Bye Angkor, direction la Thaïlande

J’avais une vague idée du temps que je resterai à Siem Reap et je préparais mollement l’étape d’après, la Thaïlande. 1.000 idées d’activités, de chemins : trekking à Mae Hong Son, attaquer la Thaïlande par la côte ou directement Bangkok pour retrouver l’ambiance si particulière de Khao San Road, prendre le train pour descendre vers les îles paradisiaques, que je n’ai pas trimbalé l’encombrant masque de snorkeling pour rien quand même !

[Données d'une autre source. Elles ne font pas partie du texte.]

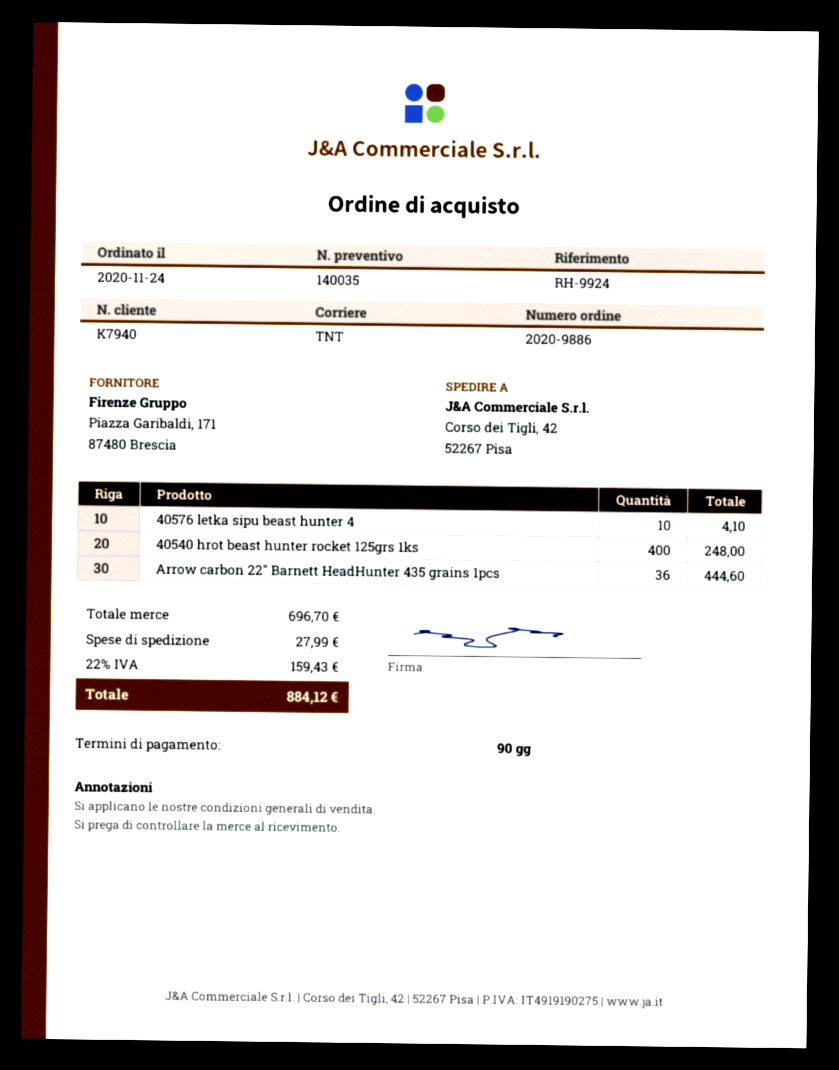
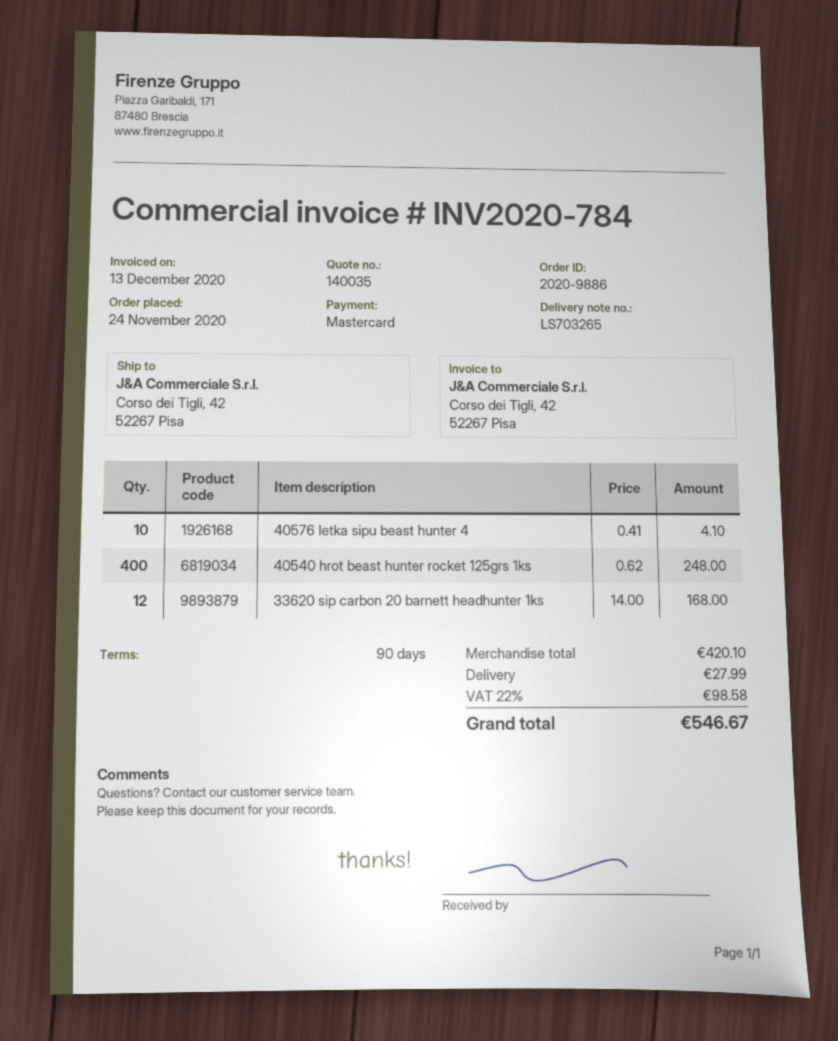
Arrow carbon 22" Barnett HeadHunter 435 grains 1pcs: 36 for 444.60 -> none
33620 sip carbon 20 barnett headhunter 1ks: none -> 12 for 168.00
subtotal: 696.70 -> 420.10
tax: 22% = 159.43 -> 22% = 98.58
total: 884.12 -> 546.67

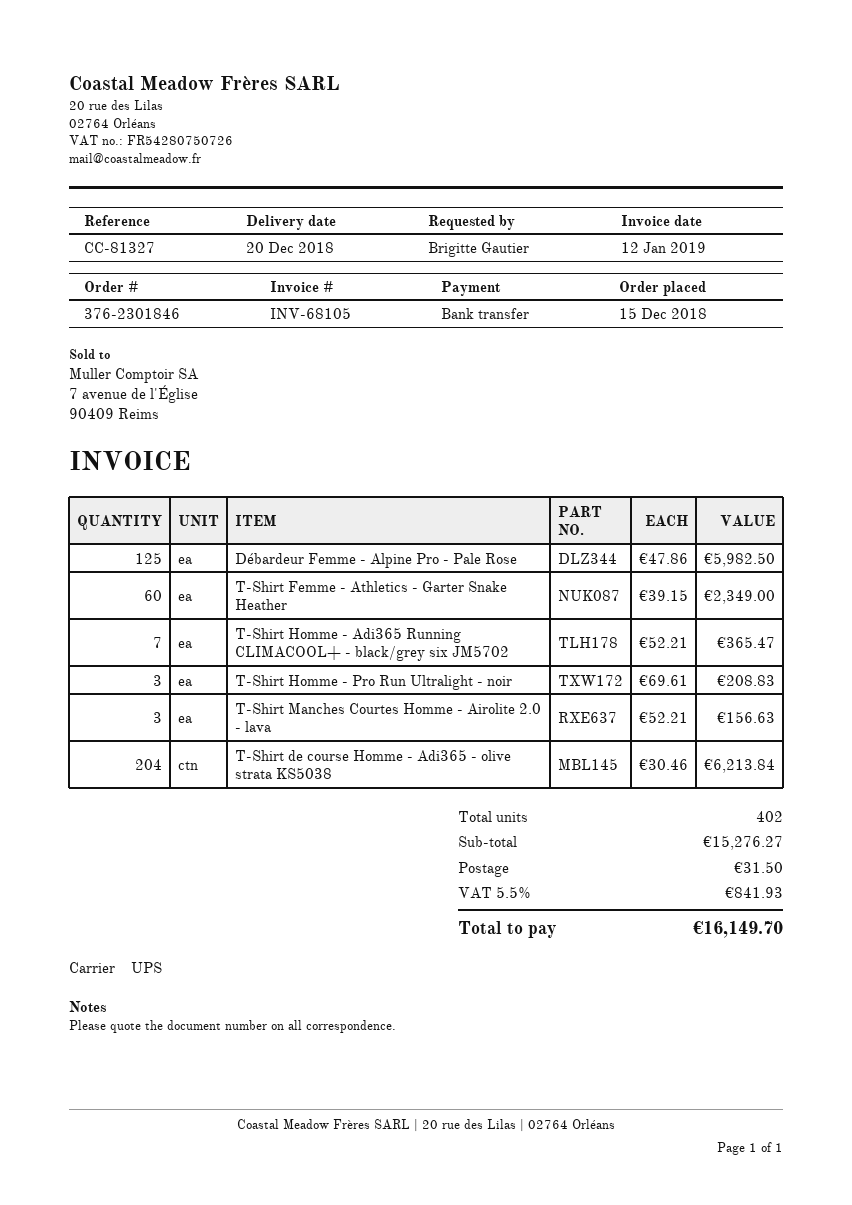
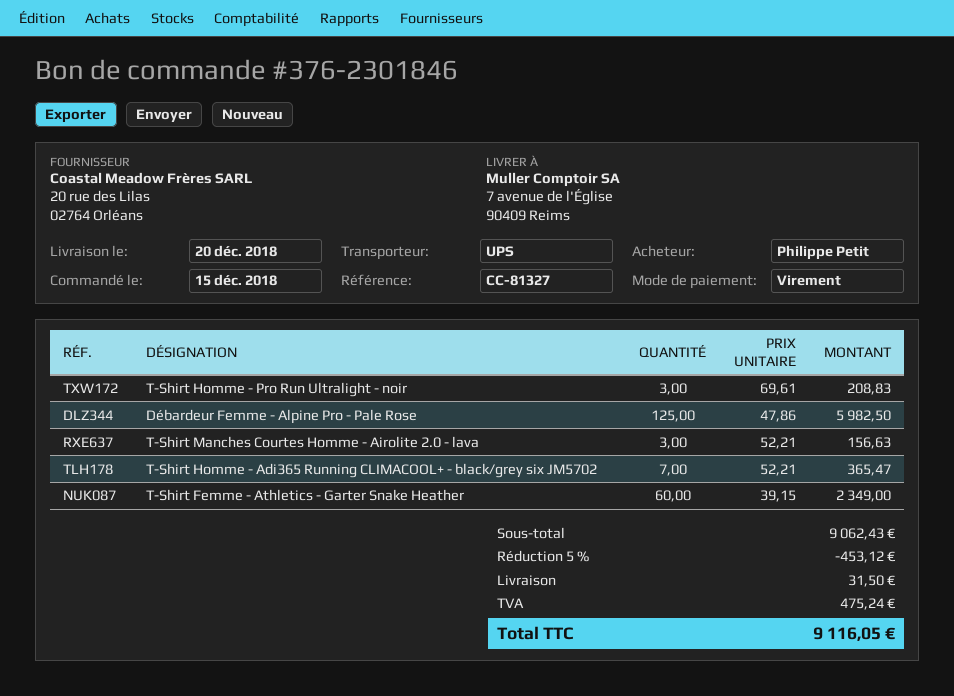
ordered by: Brigitte Gautier -> Philippe Petit
T-Shirt de course Homme - Adi365 - olive strata KS5038: 204 x 30.46 = 6213.84 -> none
subtotal: 15276.27 -> 9062.43
discount: none -> 5% = 453.12
tax: 841.93 -> 475.24
total: 16149.70 -> 9116.05

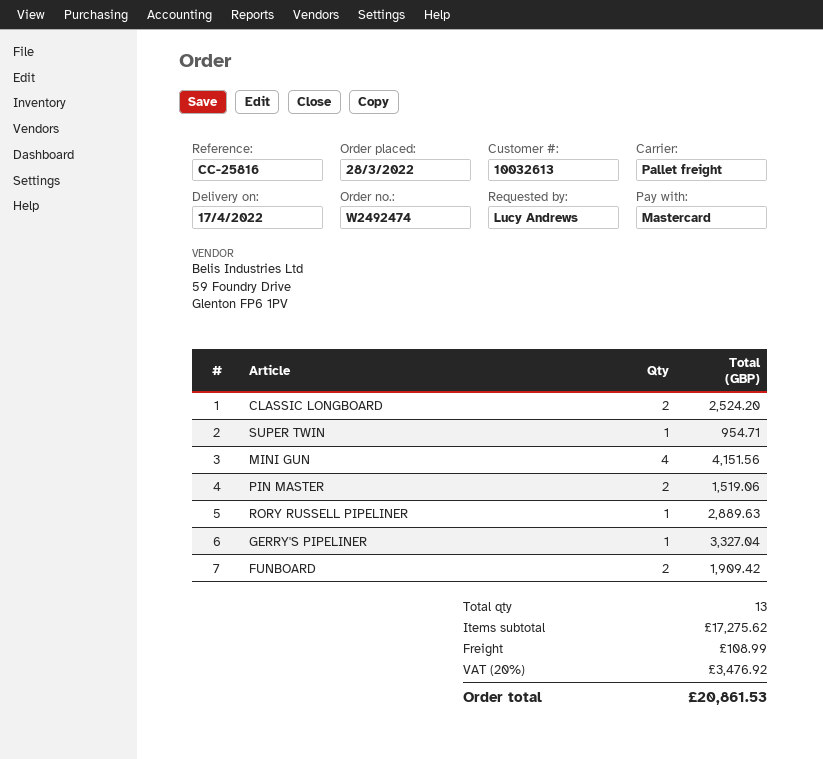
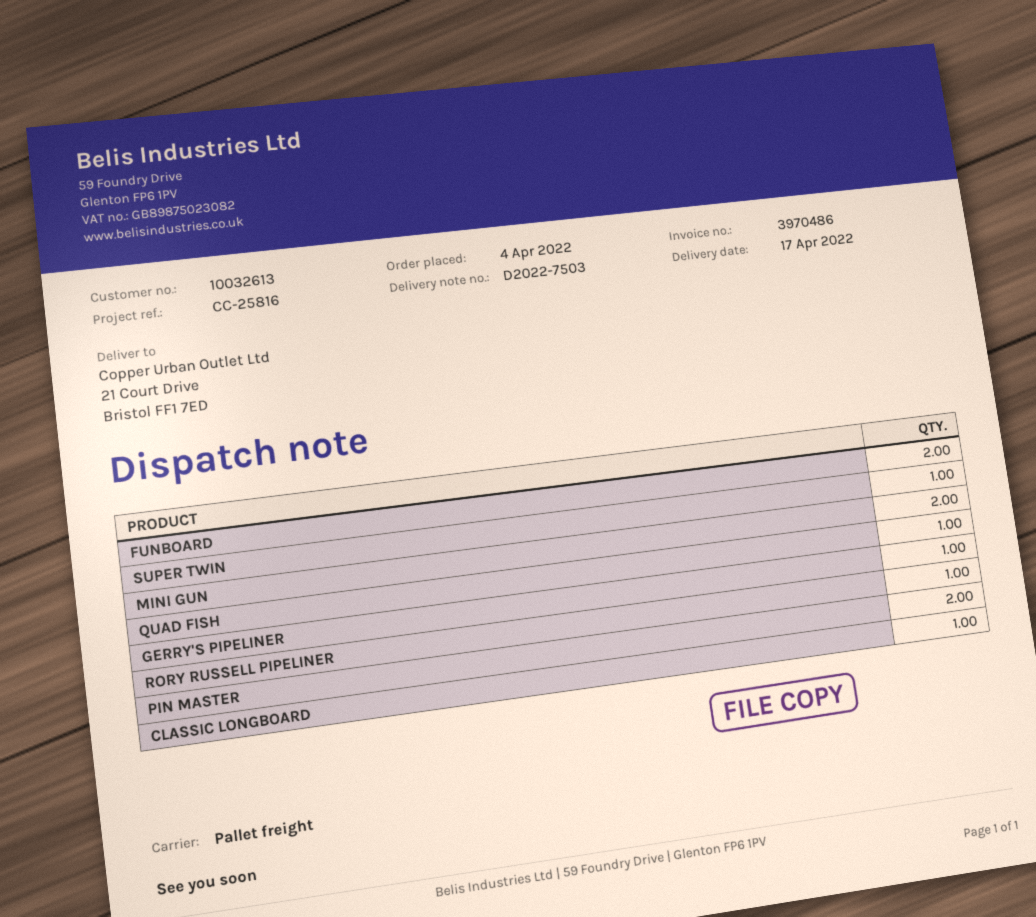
order date: 2022-03-28 -> 2022-04-04
CLASSIC LONGBOARD: 2 -> 1
MINI GUN: 4 -> 2
QUAD FISH: none -> 1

Complètement par hasard, j’ai regardé ce qui se passait dans ce pays dans le domaine de la permaculture. Il s’avère qu’un stage de 10 jours avec certification à la clé aurait lieu du 1er au 10 décembre à Thung Chang, ville frontalière du Laos. Le responsable des lieux, propriétaire, enseignant, permaculteur fou me disait dans nos échanges e-pistolaires que pour des questions d’hébergement, il valait mieux arriver avant le début du cours.

Argghhh, adieu les 3 jours de flânerie après les visites des temples, il me fallait partir au plus vite pour Bangkok, ajouter à cela 11-12h de bus pour arriver sur les lieux du stage. La boussole imprévisible (infernale oui !) s’était remise en marche.

Un rapide tour des comptoirs qui pullulent à Siem Reap et j’ai un billet pour Bangkok pour $13 (les autres voyageurs $15). C’est un point que je souhaite souligner dans l’achat des billets dans les comptoirs : quelque soit le prix que vous paierez, vous serez dans un rade chargé par plusieurs commanditaires de transporter leurs clients vers la destination, ce qui explique les différences de prix. Tant qu’à faire, personnellement, je fais en sorte de payer le moins cher avec négociation pour contrebalancer les payeurs faciles, qui sont un indicateur pour la fixation des prix. Ainsi, si jamais vous envisagez de faire un trip au gré des vents, adopter la même attitude permet d’être pris pour un voyageur averti (respect) plutôt qu’un pigeon (leur technique : proposer un discount + susciter la peur avec évocation de la rareté des places pour l’horaire choisi pour forcer le choix). Ne pas rentrer dans leur jeu permet de maintenir un rapport sain et un service de qualité.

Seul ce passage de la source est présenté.